- [ENTRIES SHOWN]
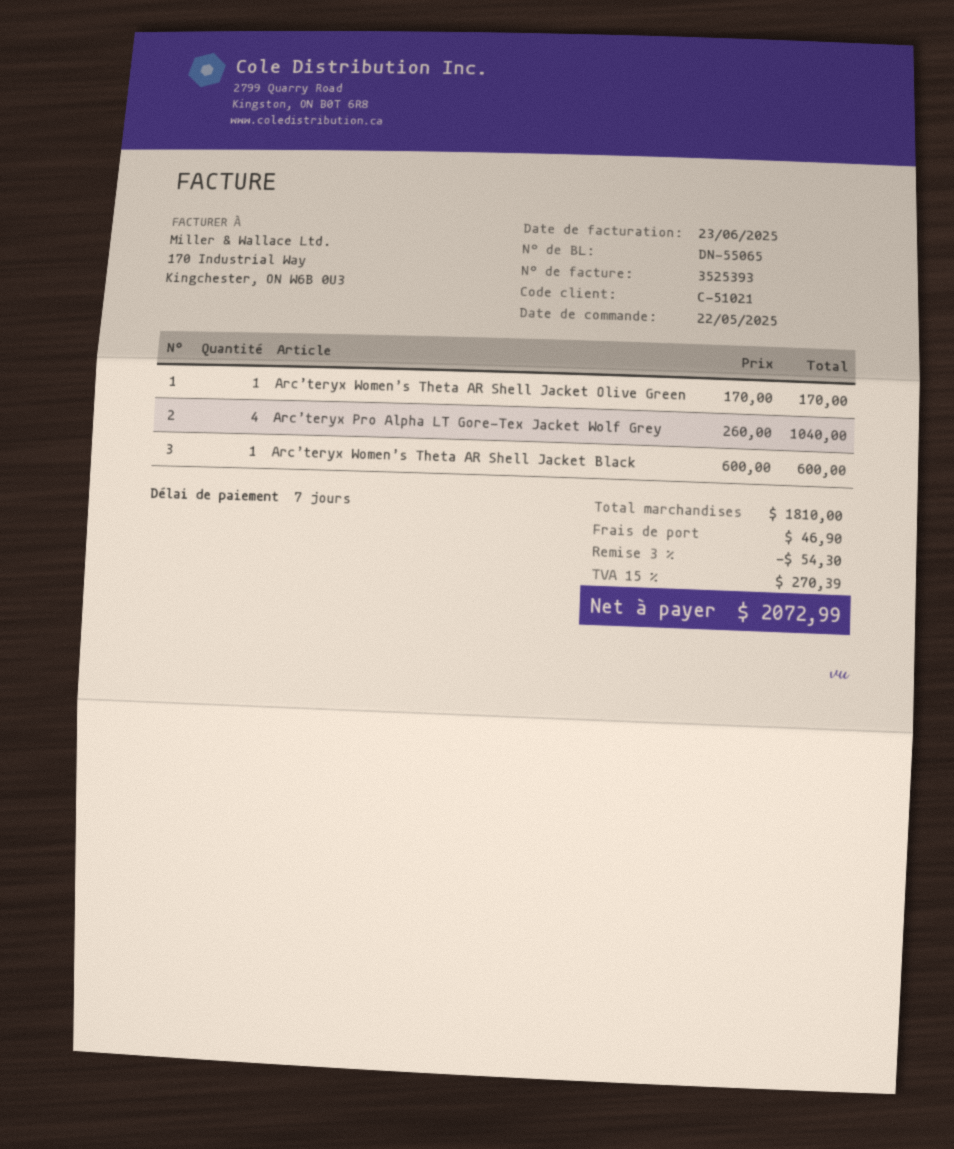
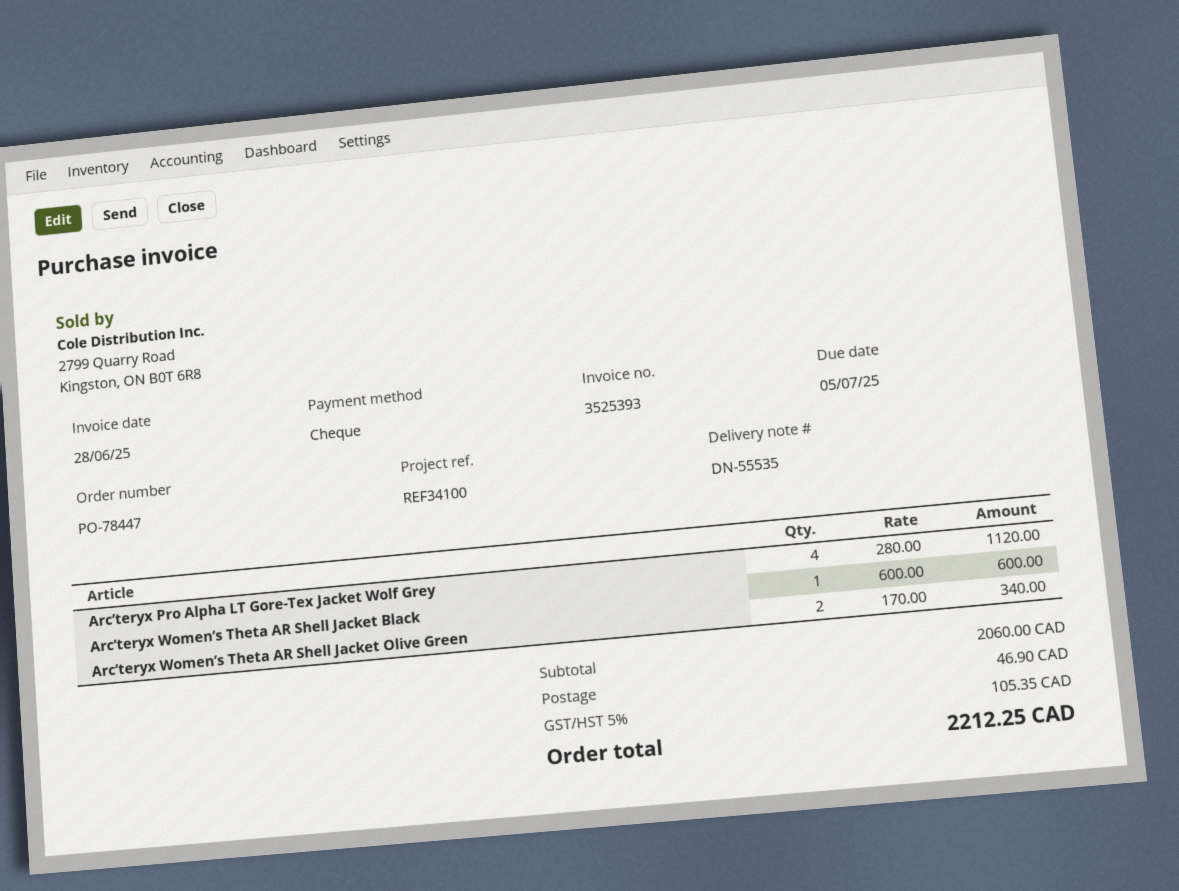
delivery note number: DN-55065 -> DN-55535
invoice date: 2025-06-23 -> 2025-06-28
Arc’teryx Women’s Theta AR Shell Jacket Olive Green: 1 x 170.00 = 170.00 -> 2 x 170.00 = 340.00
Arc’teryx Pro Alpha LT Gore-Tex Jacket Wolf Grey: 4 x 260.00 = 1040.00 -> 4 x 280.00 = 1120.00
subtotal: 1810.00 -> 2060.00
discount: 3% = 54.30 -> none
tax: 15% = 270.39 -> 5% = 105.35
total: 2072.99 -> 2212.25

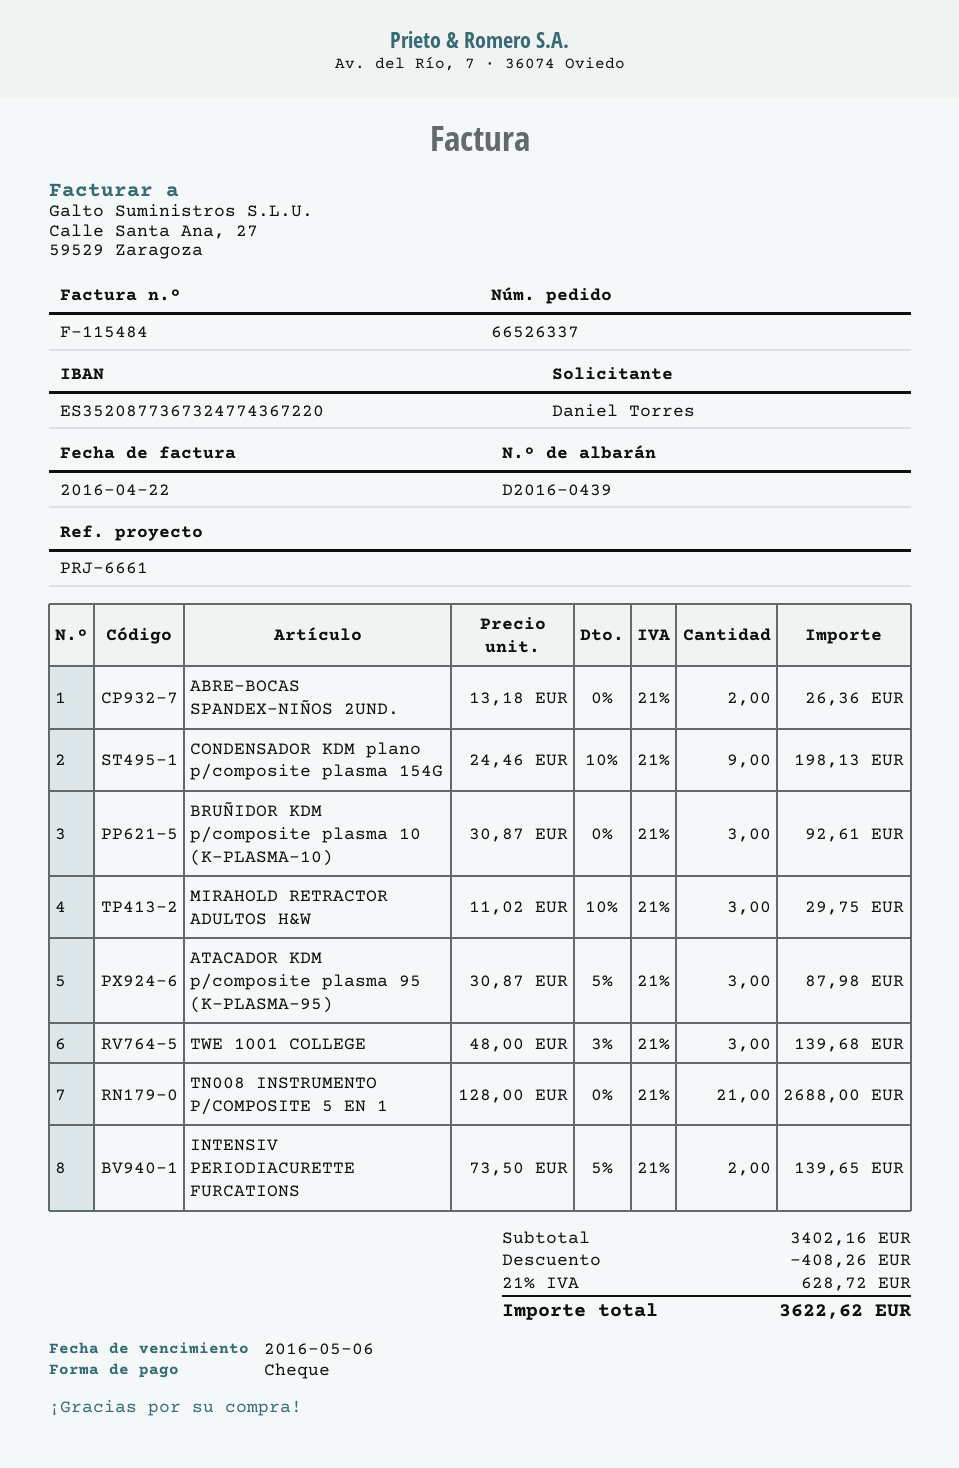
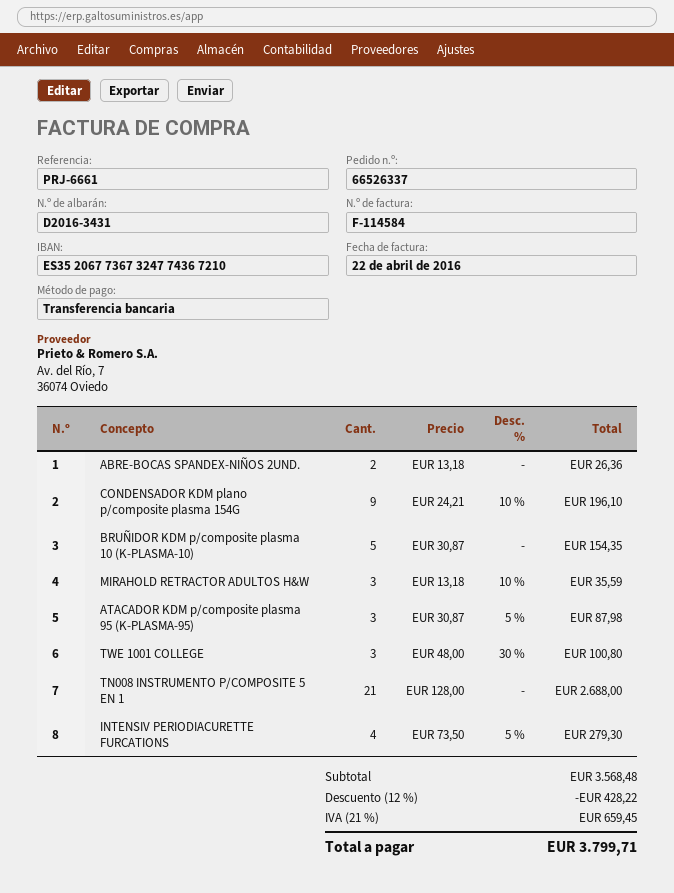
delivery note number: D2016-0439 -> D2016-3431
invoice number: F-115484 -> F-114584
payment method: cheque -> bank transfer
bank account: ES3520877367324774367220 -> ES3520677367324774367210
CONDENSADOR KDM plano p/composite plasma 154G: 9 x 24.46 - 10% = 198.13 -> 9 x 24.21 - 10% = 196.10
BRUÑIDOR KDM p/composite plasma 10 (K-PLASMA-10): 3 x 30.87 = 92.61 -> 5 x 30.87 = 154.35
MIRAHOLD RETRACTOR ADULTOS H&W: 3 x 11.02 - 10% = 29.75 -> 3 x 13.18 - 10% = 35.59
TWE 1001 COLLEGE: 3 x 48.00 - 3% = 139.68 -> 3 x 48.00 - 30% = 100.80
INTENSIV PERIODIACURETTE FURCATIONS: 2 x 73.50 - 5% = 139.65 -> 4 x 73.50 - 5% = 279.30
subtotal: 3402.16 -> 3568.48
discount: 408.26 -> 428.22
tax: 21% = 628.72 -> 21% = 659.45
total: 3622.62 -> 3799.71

- [WORK TO COMPLETE]
Take the lines from the start of the material to the line with "delivery note number: D2016-0439", both included, and transcribe them exactly without the pictures.

- [EXPECTED OUTPUT]
delivery note number: DN-55065 -> DN-55535
invoice date: 2025-06-23 -> 2025-06-28
Arc’teryx Women’s Theta AR Shell Jacket Olive Green: 1 x 170.00 = 170.00 -> 2 x 170.00 = 340.00
Arc’teryx Pro Alpha LT Gore-Tex Jacket Wolf Grey: 4 x 260.00 = 1040.00 -> 4 x 280.00 = 1120.00
subtotal: 1810.00 -> 2060.00
discount: 3% = 54.30 -> none
tax: 15% = 270.39 -> 5% = 105.35
total: 2072.99 -> 2212.25

delivery note number: D2016-0439 -> D2016-3431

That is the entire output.